Роман Замятина «Мы» великолепен не только визионерской составляющей – в нем, кроме прочего, прекрасно отражена «война города и деревни». Позднее ее столь чутко изобразил Валентин Распутин. Замятина же обвинили в несвоевременности. Но через 15 лет после публикации романа «Мы» мои прадеды в Поволжье умирали от голода, так как зерно свозилось в город. За переход от сохи к ядерной бомбе, как сказал Черчилль об СССР, пришлось заплатить жуткими смертями – и платили чаще всего крестьяне.
Деревню, по директиве Свердлова, раскалывали на два враждующих лагеря, сталкивали братьев лбами до «кровавой колошматины». Десять миллионов «кулаков» – а попадали под это определение легко, достаточно было иметь корову, – уничтожили. Убили не только людей, но и сам деревенский уклад, цементировавший Россию и живший другой – параллельной к власти – жизнью. Как крестьян оторвали от своей земли, так и Россию отлучили от ее первоэлементов. Ни при «белых», ни при «красных» люди деревни не чувствовали себя ни в сытости, ни в безопасности. Девяностые же довершили избиение, обеспечив летальный исход. За 20 с лишним лет в России исчезло около 30 тысяч деревень. А те, что как бы еще существуют, находятся где-то в состоянии бардо – между жизнью и смертью.
Я помню свое первое посещение крохотной деревеньки в Брянской области, откуда родом моя бабушка и мама. Темное, жуткое место без единого проблеска света – в прямом и в переносном смысле. Покосившиеся дома, брошенные, разграбленные. В тех, что еще населены, живут старухи на свою нищенскую пенсию. Один человек нормального рабочего возраста – тридцатилетний Сергей, успевший сделать пять детей: беззубый, спившийся, больной туберкулезом. А из дальнего дома – крики пьяной мрази, терроризирующей всю деревню. Ограбили, выпотрошили все – ломали даже колхозные стены, чтобы извлечь из них арматуру. И в соседний городок можно добраться лишь на автобусе, раз в день (2014-й год, энергетическая сверхдержава Россия).

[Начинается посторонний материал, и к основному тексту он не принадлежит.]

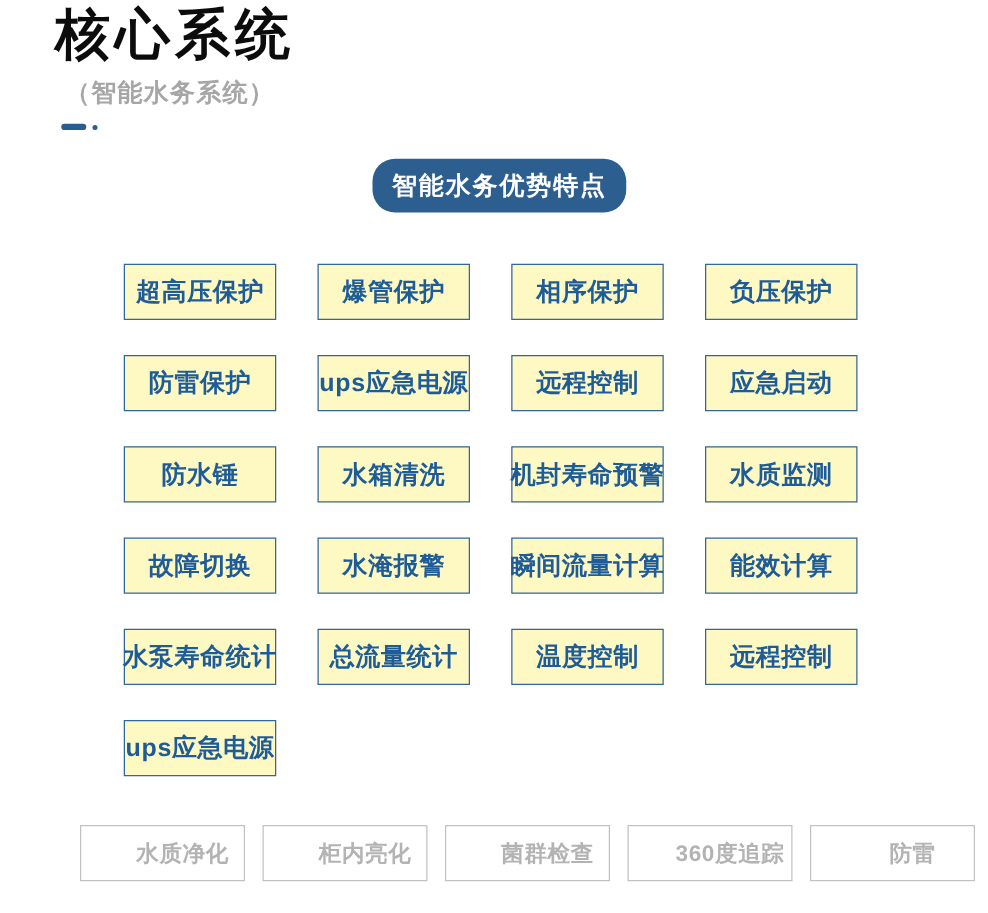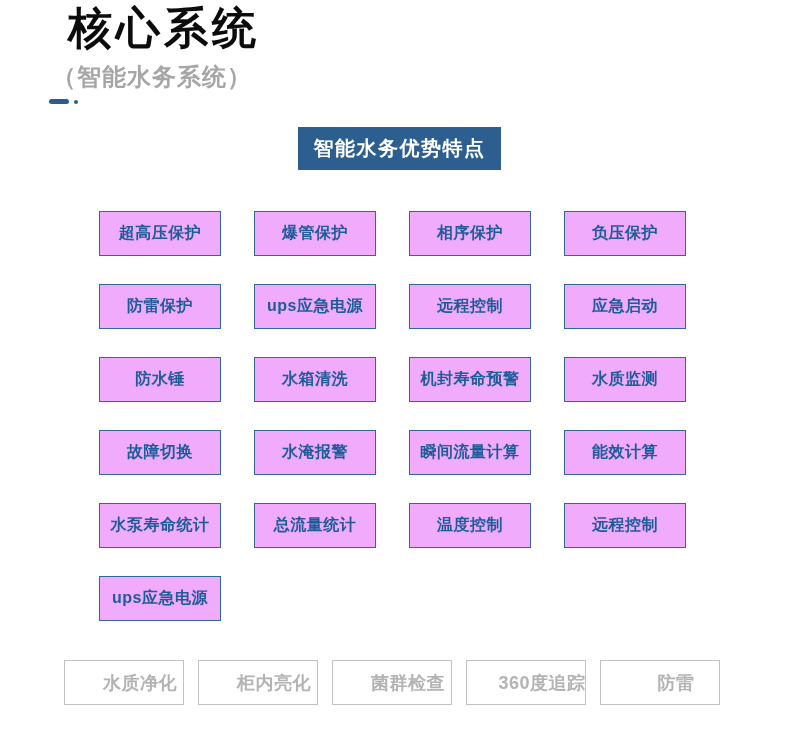"核心系统" .title { margin-left: 24px -> none }
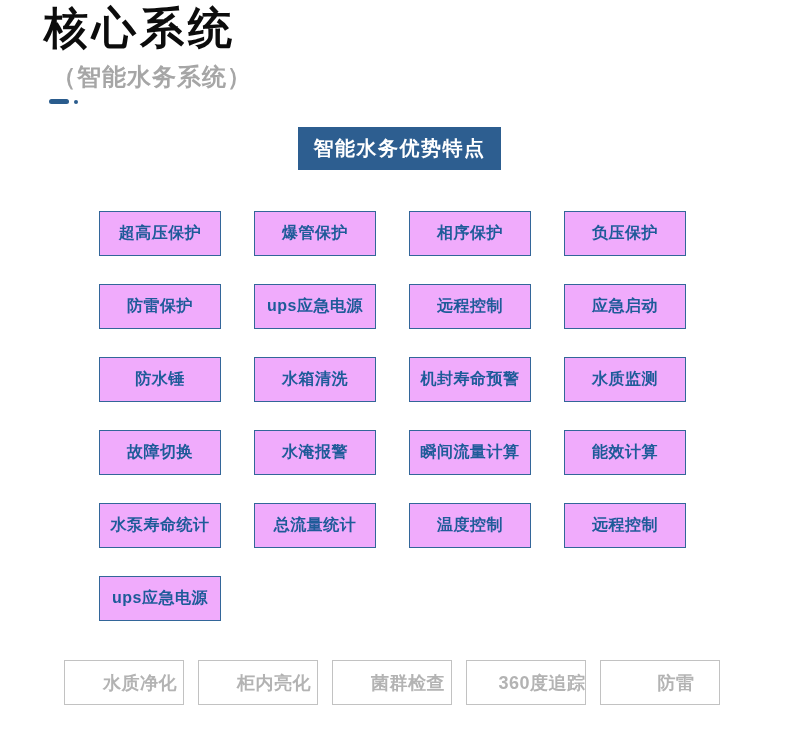"（智能水务系统）" .subtitle { font-size: 24px -> 20px }
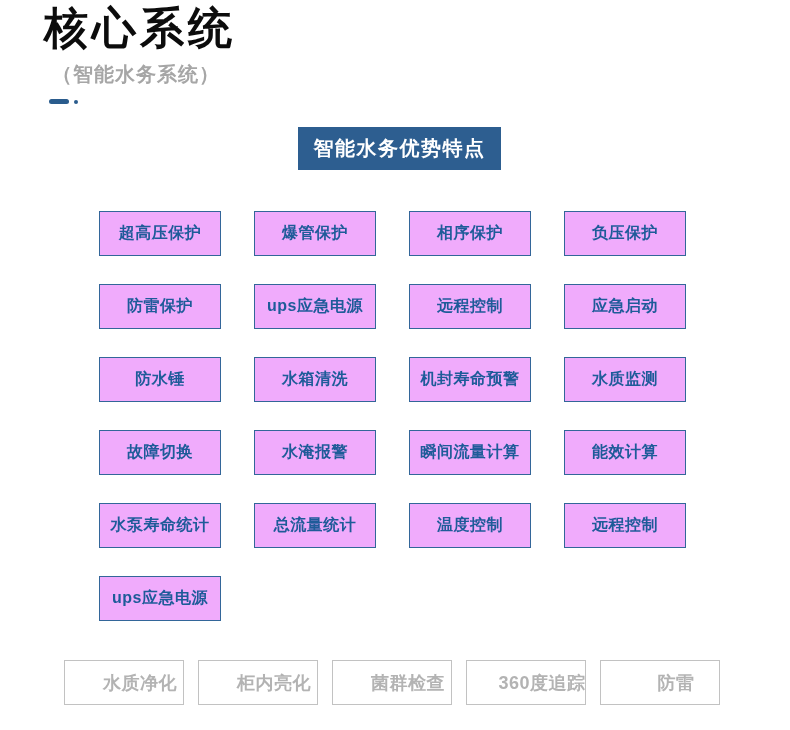"智能水务优势特点" .banner { border-radius: 0 -> 18px }
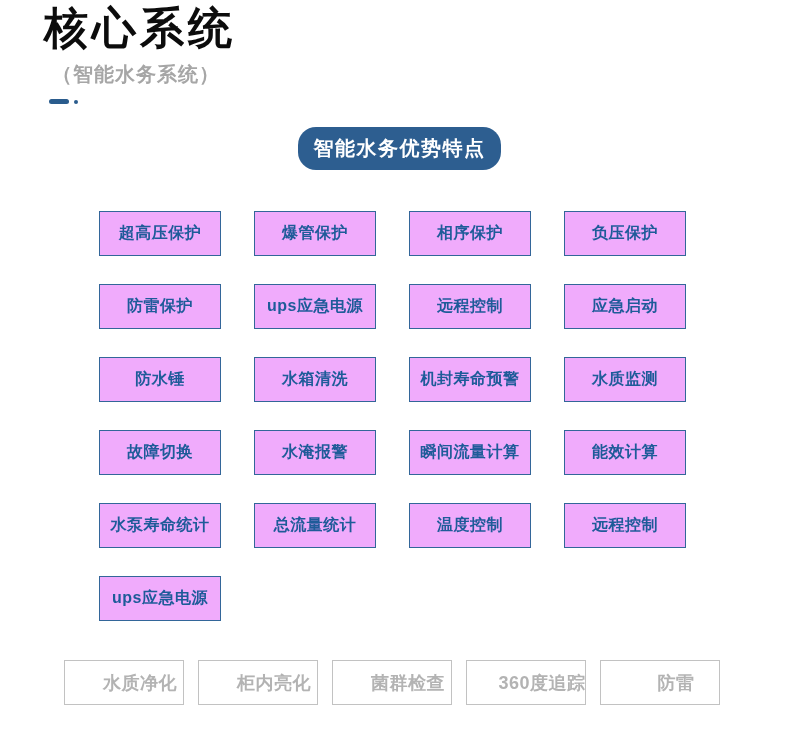"超高压保护" .feature-box { background: #f0abfc -> #fef9c3; font-size: 16px -> 20px }
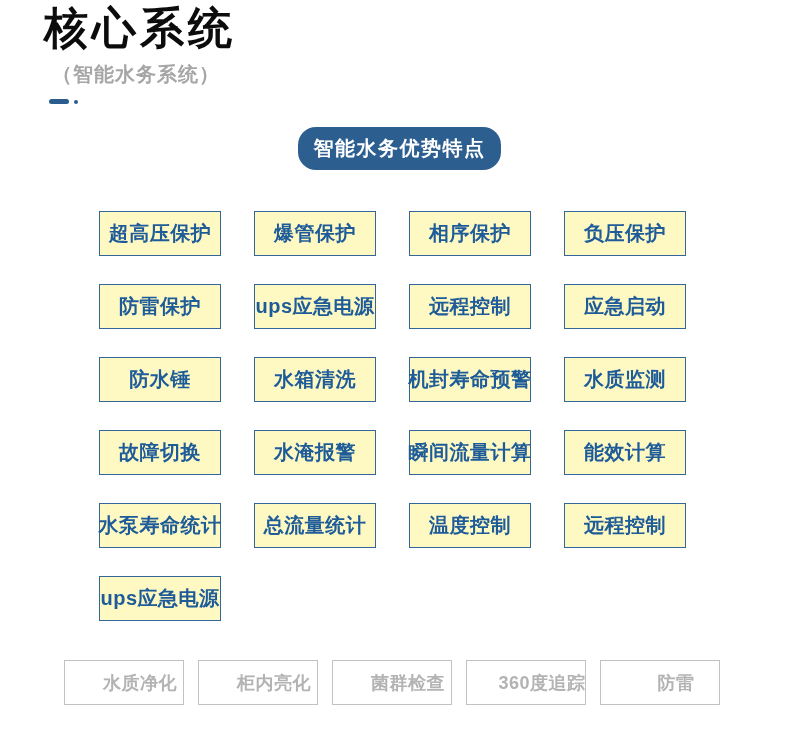"水质净化" .secondary-box { width: 120px -> 132px }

Но самое темное впечатление на меня произвели школа и яблоневый сад. Школа стояла брошенная, с разбитыми стеклами, а в одном классе, где были содраны обои и вспучился линолеум, посредине торчал одинокий глобус. И конечно, сад: когда-то прекрасный, пахнувший сидром, с кряжистыми яблонями – в нем белый налив, никому не нужный, пахучим ковром распластался под ногами. Никогда нигде больше я не ел таких сочных и вкусных яблок!